[Web page edit records]
* * * * *

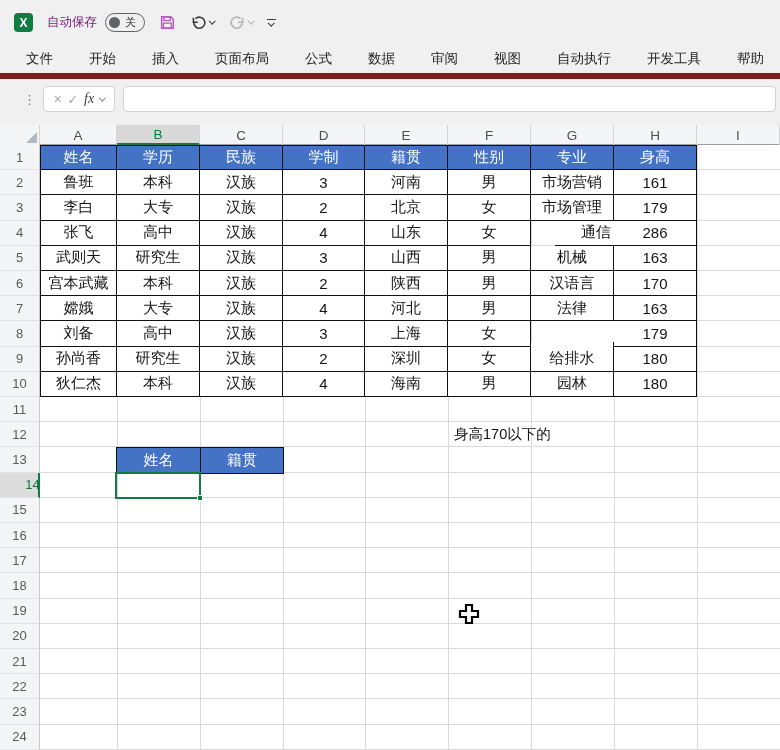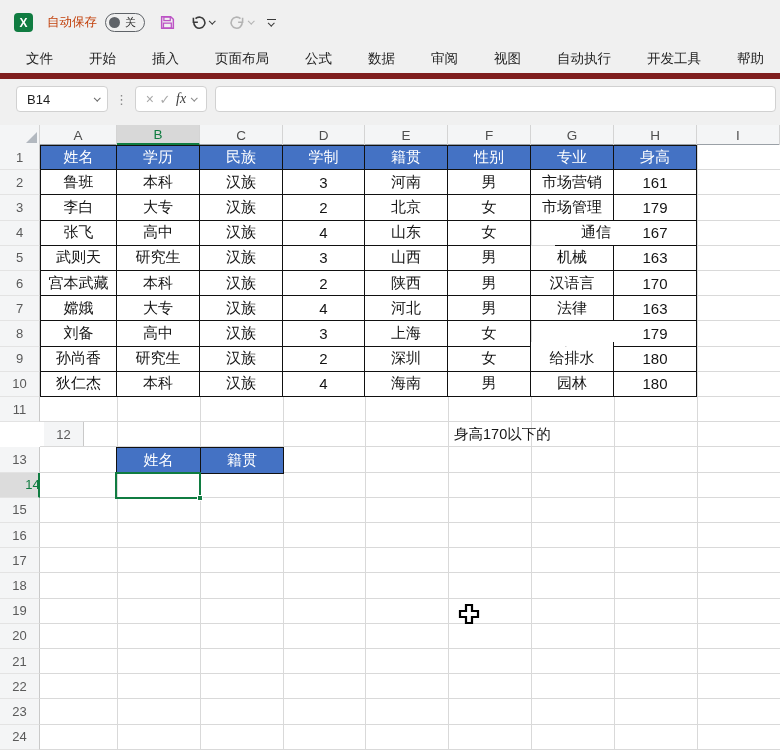"自动保存" .autosave-label { color: #c2410c -> #701a75 }
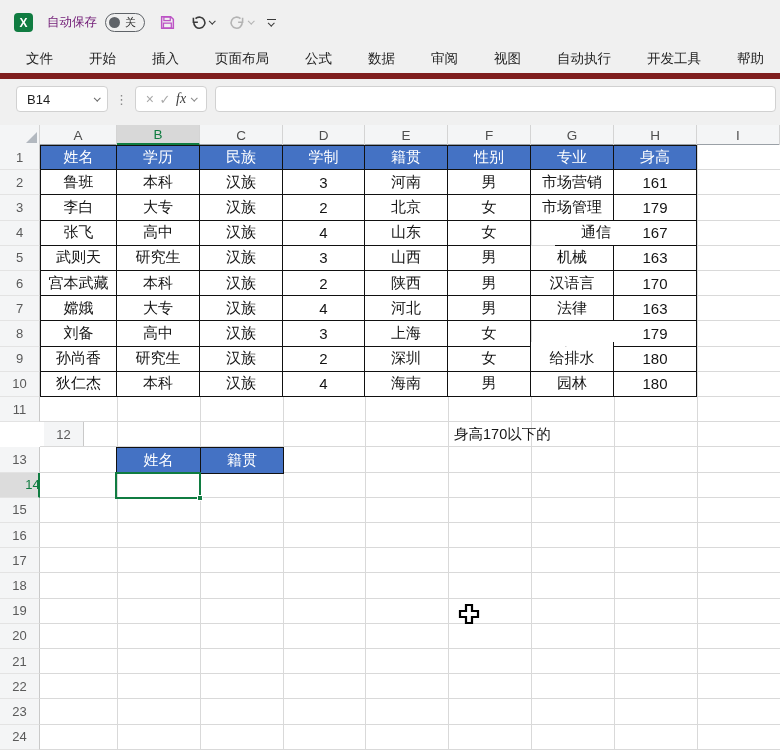"B14" div.white-box { html: <div> <span>B14</span> <span></span> </div> -> none }
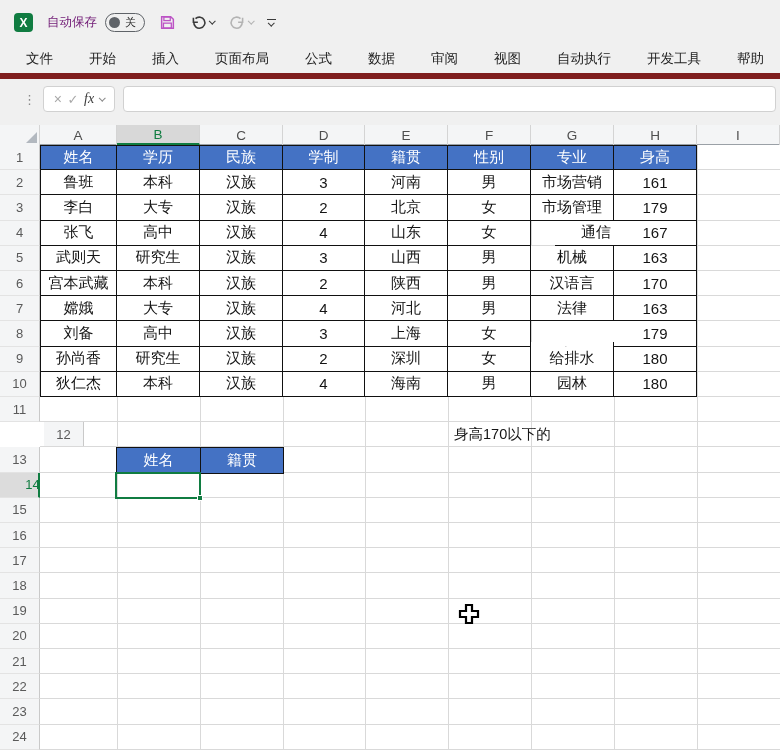"167" div.tcell { text: 167 -> 286 }
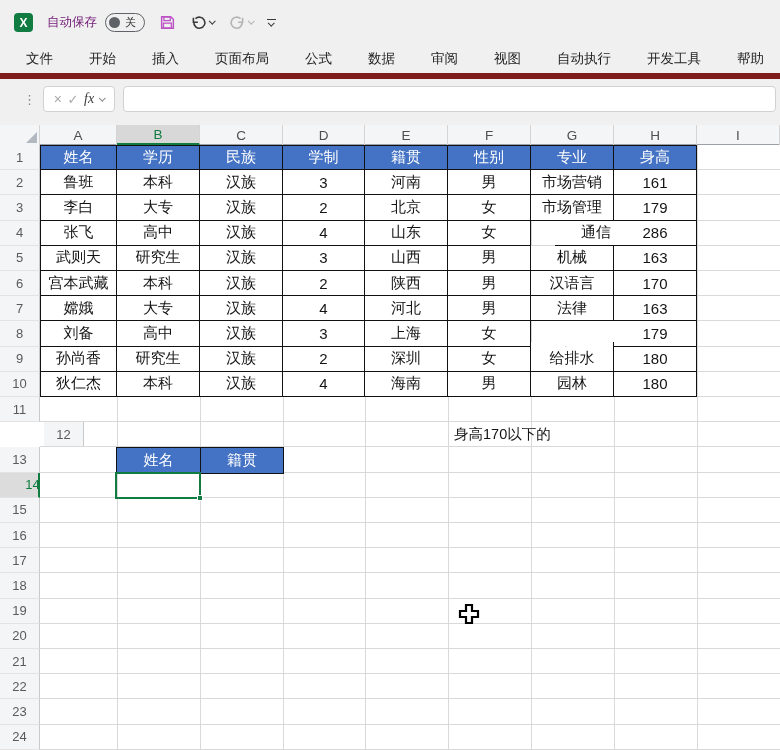"12" div.row-h { margin-left: 44px -> none }
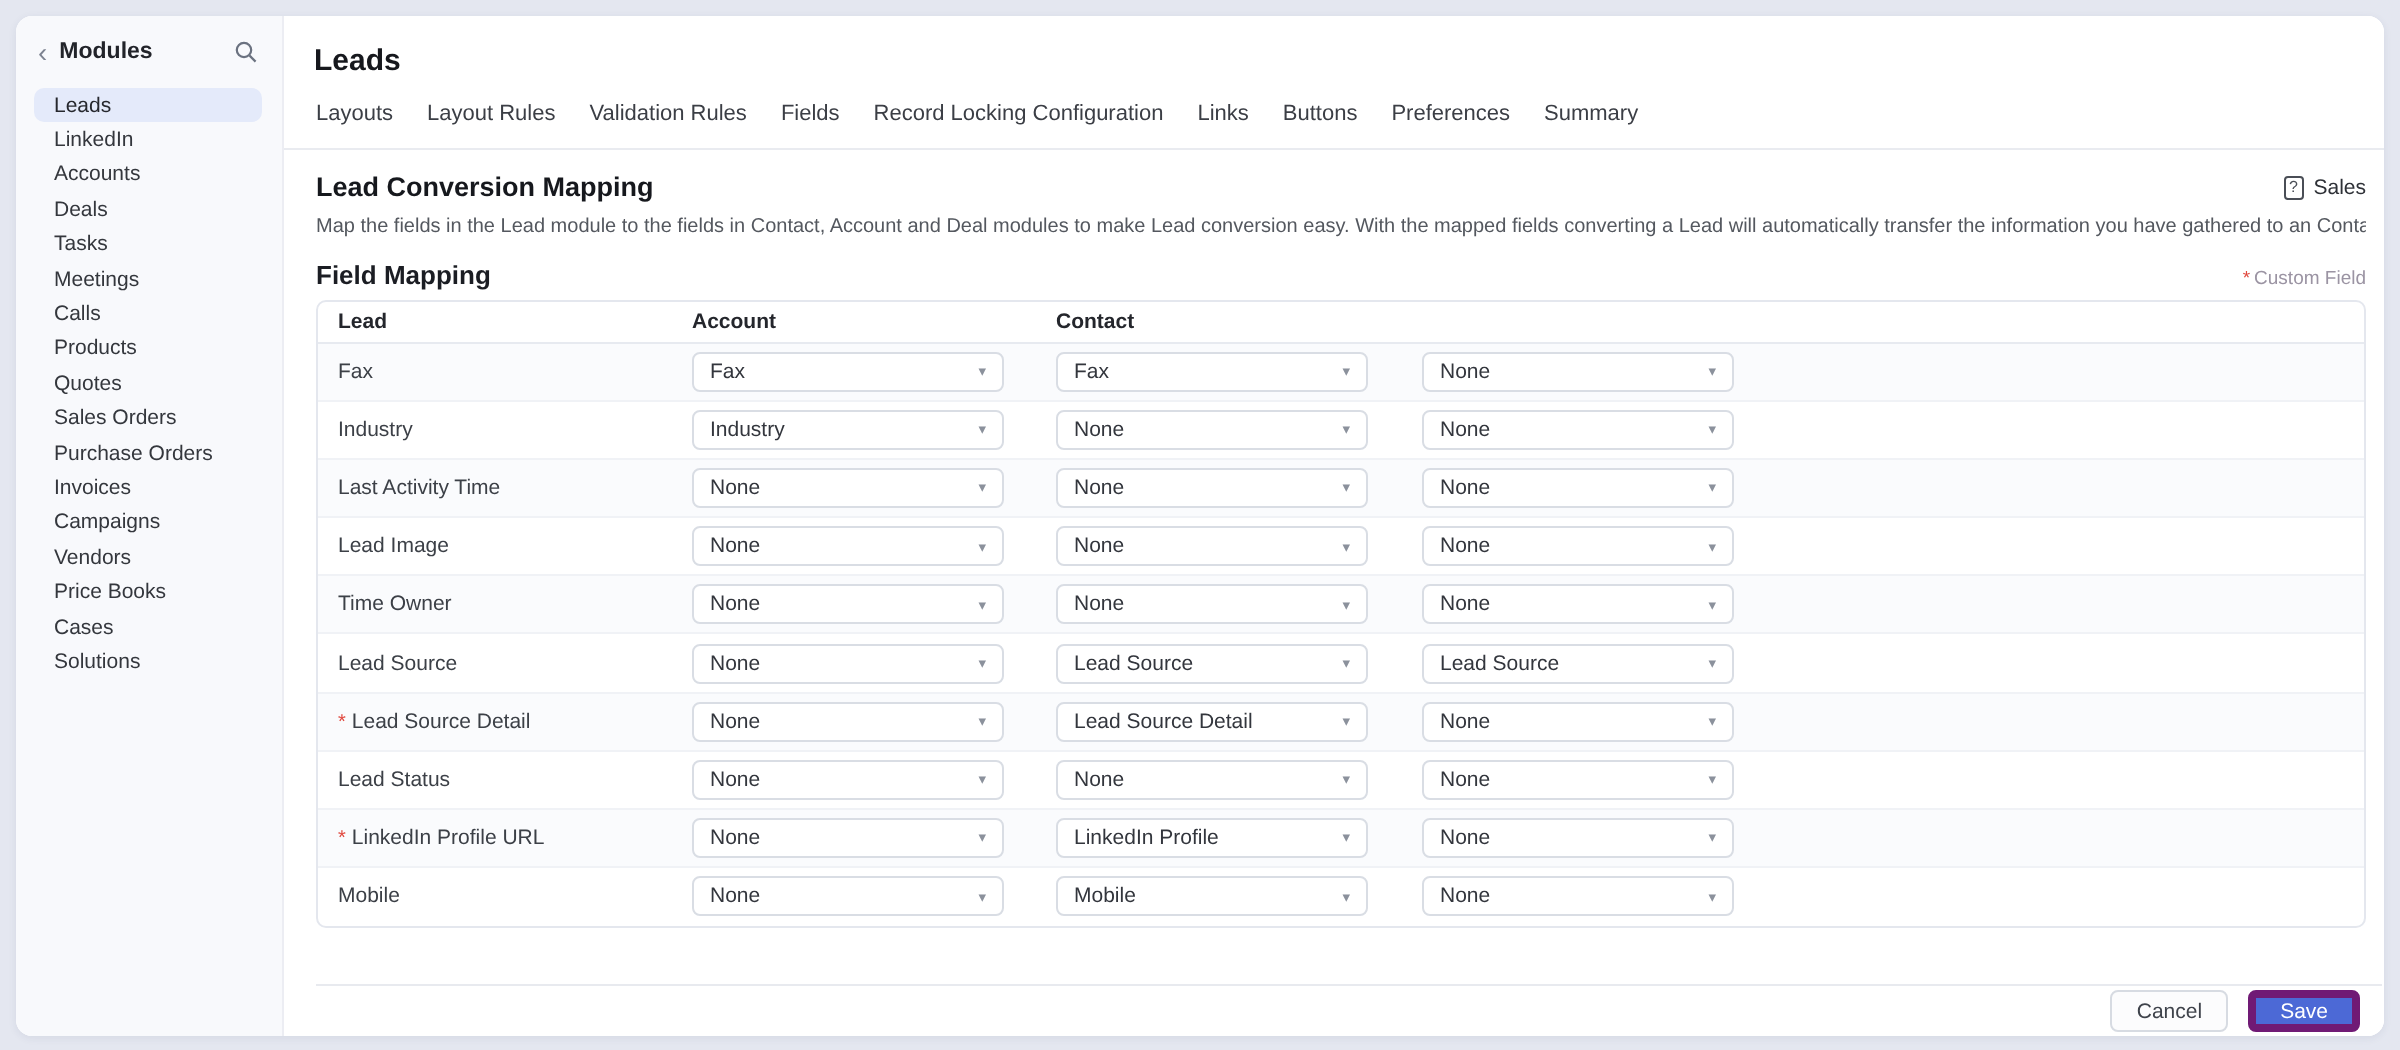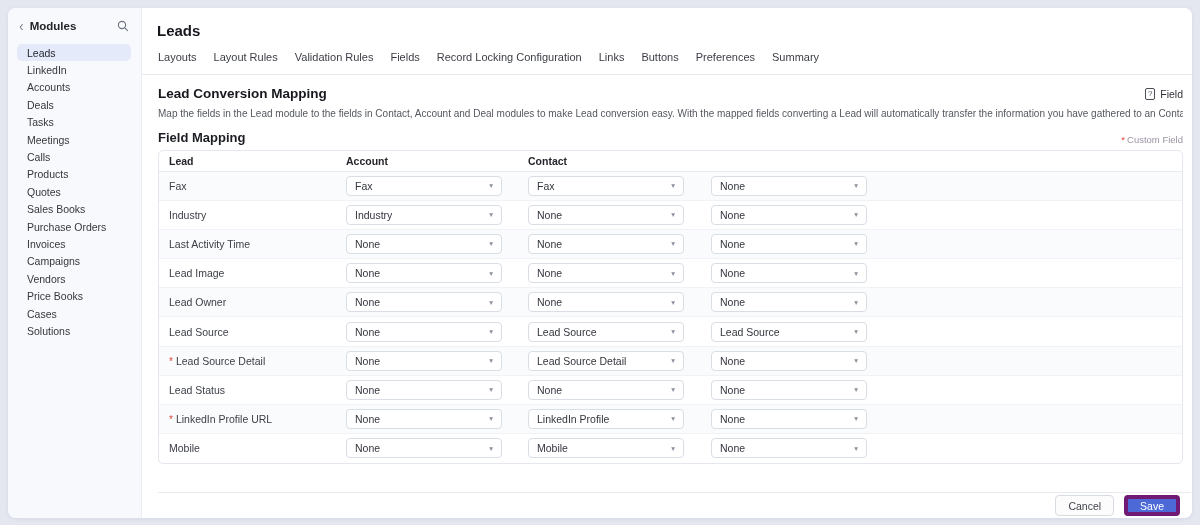"Field" span { text: Field -> Sales }
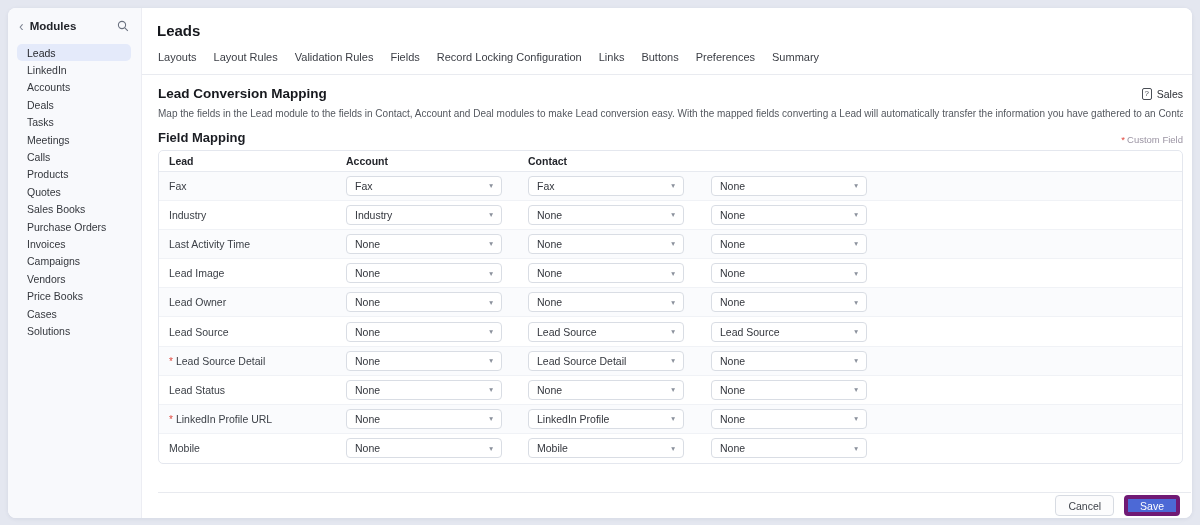"Sales Books" span { text: Books -> Orders }
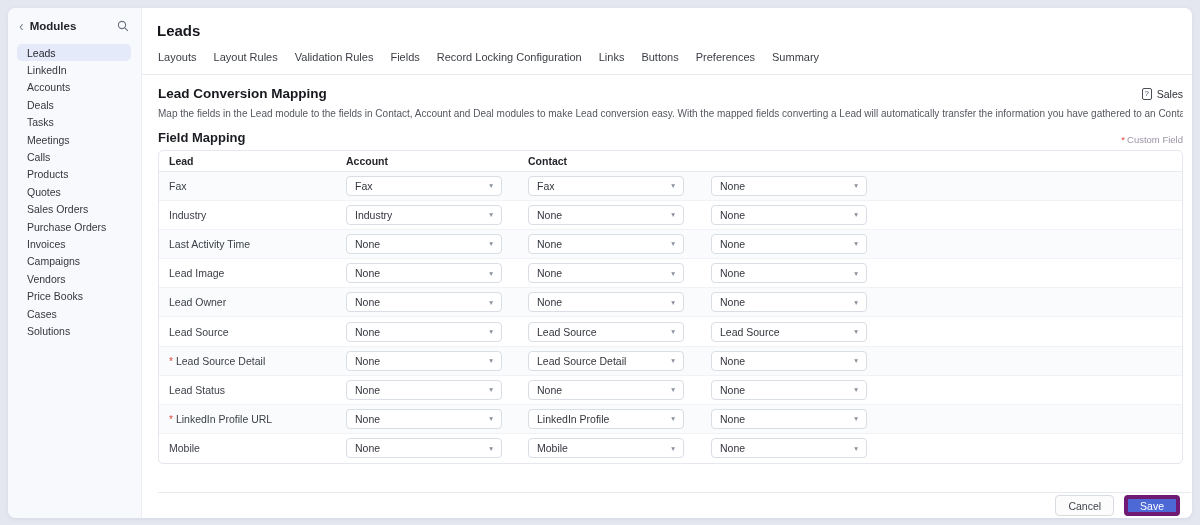"Lead Owner" span { text: Lead -> Time }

* * * * *

(WORK ORDER): Repeat each entry exactly as it appears; skip any picture.

(RESULT):
"自动保存" .autosave-label { color: #c2410c -> #701a75 }
"B14" div.white-box { html: <div> <span>B14</span> <span></span> </div> -> none }
"167" div.tcell { text: 167 -> 286 }
"12" div.row-h { margin-left: 44px -> none }
"Field" span { text: Field -> Sales }
"Sales Books" span { text: Books -> Orders }
"Lead Owner" span { text: Lead -> Time }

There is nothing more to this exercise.